[Opening RECORDED INFORMATION section]
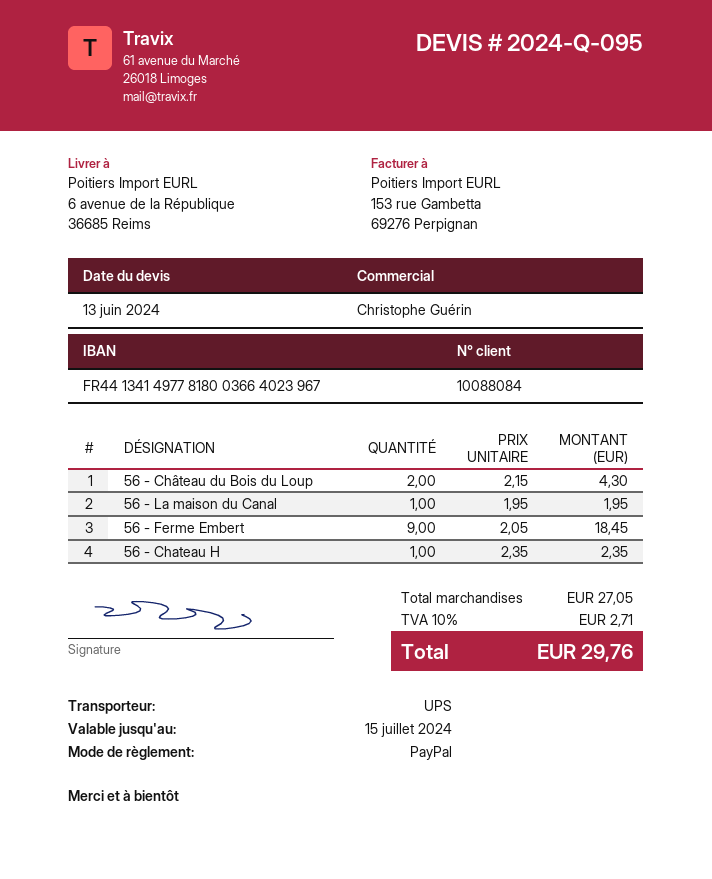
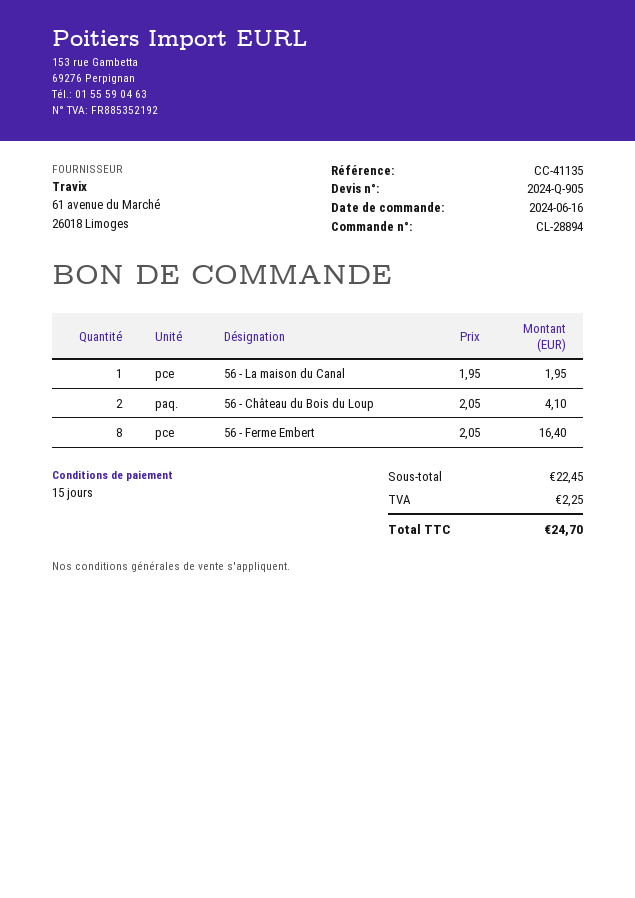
quote number: 2024-Q-095 -> 2024-Q-905
56 - Château du Bois du Loup: 2 x 2.15 = 4.30 -> 2 x 2.05 = 4.10
56 - Ferme Embert: 9 x 2.05 = 18.45 -> 8 x 2.05 = 16.40
56 - Chateau H: 1 x 2.35 = 2.35 -> none
subtotal: 27.05 -> 22.45
tax: 2.71 -> 2.25
total: 29.76 -> 24.70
[Closing RECORDED INFORMATION section]
WHAT YOU WILL DO
Output each line of the records exactly. Any picture is skipped.

RESULT
quote number: 2024-Q-095 -> 2024-Q-905
56 - Château du Bois du Loup: 2 x 2.15 = 4.30 -> 2 x 2.05 = 4.10
56 - Ferme Embert: 9 x 2.05 = 18.45 -> 8 x 2.05 = 16.40
56 - Chateau H: 1 x 2.35 = 2.35 -> none
subtotal: 27.05 -> 22.45
tax: 2.71 -> 2.25
total: 29.76 -> 24.70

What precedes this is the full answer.